I never actually knew about this until I read the thread. Thanks for pointing it out


----------



## Malcolm

Added this to my sig.


----------



## KarmaKiller

Another bump so members can see this.. VERY IMPORTANT. Protect yourself while following the rules!


----------



## PCCstudent

Quote:


> Originally Posted by *r31ncarnat3d*
> 
> Just wanted to give a quick addon as well:
> The same goes for bank transfers. If you want to do a direct transfer, _make sure_ you are 100% comfortable with the person, else pursue some other course of payment. Like PayPal Gift, there is absolutely no protection when you do a direct bank transfer.


My bank account is the first place PayPal goes to to get money to pay for a purchase I made.If there is no money (or not enough) they charge my credit card.Is this the inapropriate bank transfer linkage that you speak about?
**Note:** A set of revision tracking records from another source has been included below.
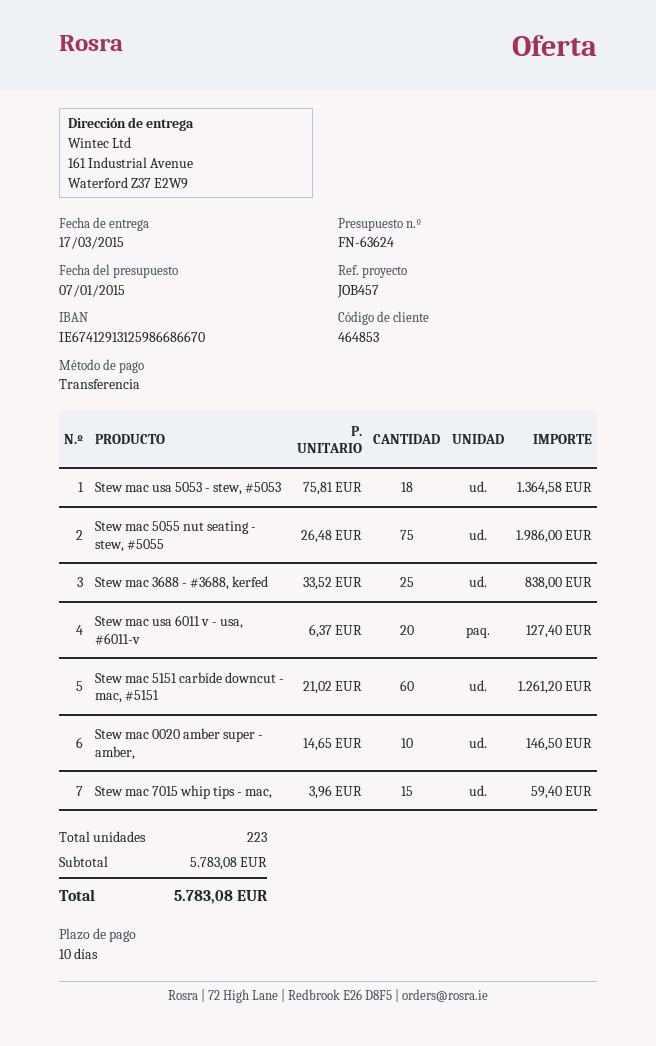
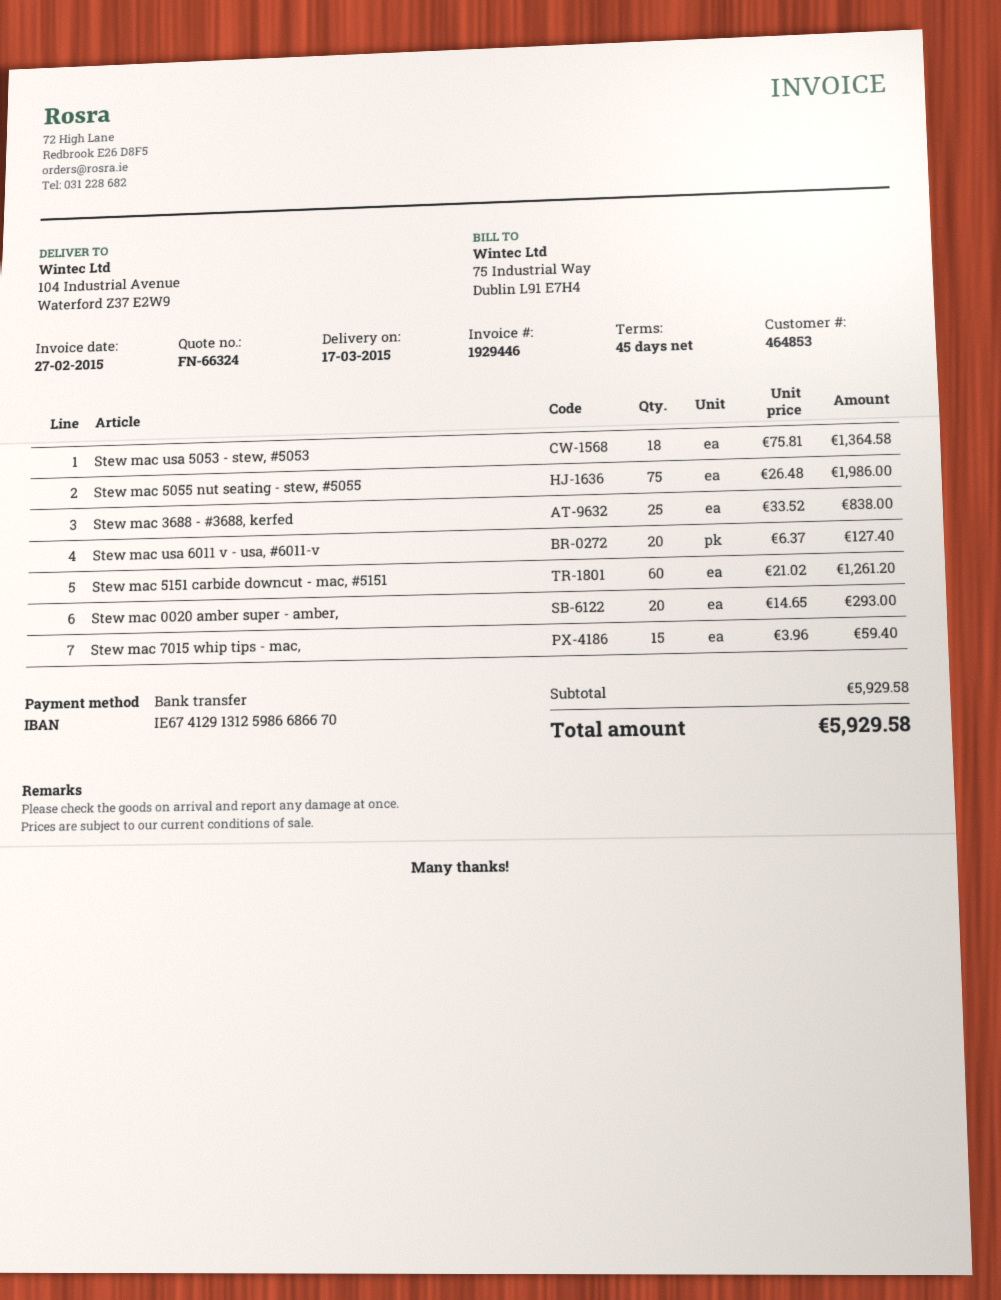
quote number: FN-63624 -> FN-66324
payment terms: 10 days -> 45 days
ship to: 161 Industrial Avenue, Waterford Z37 E2W9 -> 104 Industrial Avenue, Waterford Z37 E2W9
Stew mac 0020 amber super - amber,: 10 x 14.65 = 146.50 -> 20 x 14.65 = 293.00
subtotal: 5783.08 -> 5929.58
total: 5783.08 -> 5929.58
It was PayPal that wanted to link my bank account to charges.Perhaps you are speaking of some other circumstance and I have it all wrong.I want to thank the marketplace mods for making our marketplace as safe as it is (I would not use any other).Myself I look as using the marketplace as a privlidge,not a right.Thanks.


----------



## btwalter

Quote:


> Originally Posted by *PCCstudent*
> 
> My bank account is the first place PayPal goes to to get money to pay for a purchase I made.If there is no money (or not enough) they charge my credit card.Is the the inapropriate bank transfer linkage that you speak about? It was PayPal that wanted to link my bank account to charges.Perhaps you are speaking of some other circumstance and I have it all wrong.I want to thank the marketplace mods for making our marketplace as safe as it is (I would not use any other).Myself I look as using the marketplace as a privlidge,not a right.Thanks.


No, he means a direct wire transfer.

Even if Paypal pulls from your bank account it's still covered under protection by PayPal. even you bank should be able to cover it as a unauth'd transaction. However, a direct wire transfer, is not covered.


----------



## Relevant Wing

Quote:


> Originally Posted by *btwalter*
> 
> No, he means a direct wire transfer.
> Even if Paypal pulls from your bank account it's still covered under protection by PayPal. even you bank should be able to cover it as a unauth'd transaction. However, a direct wire transfer, is not covered.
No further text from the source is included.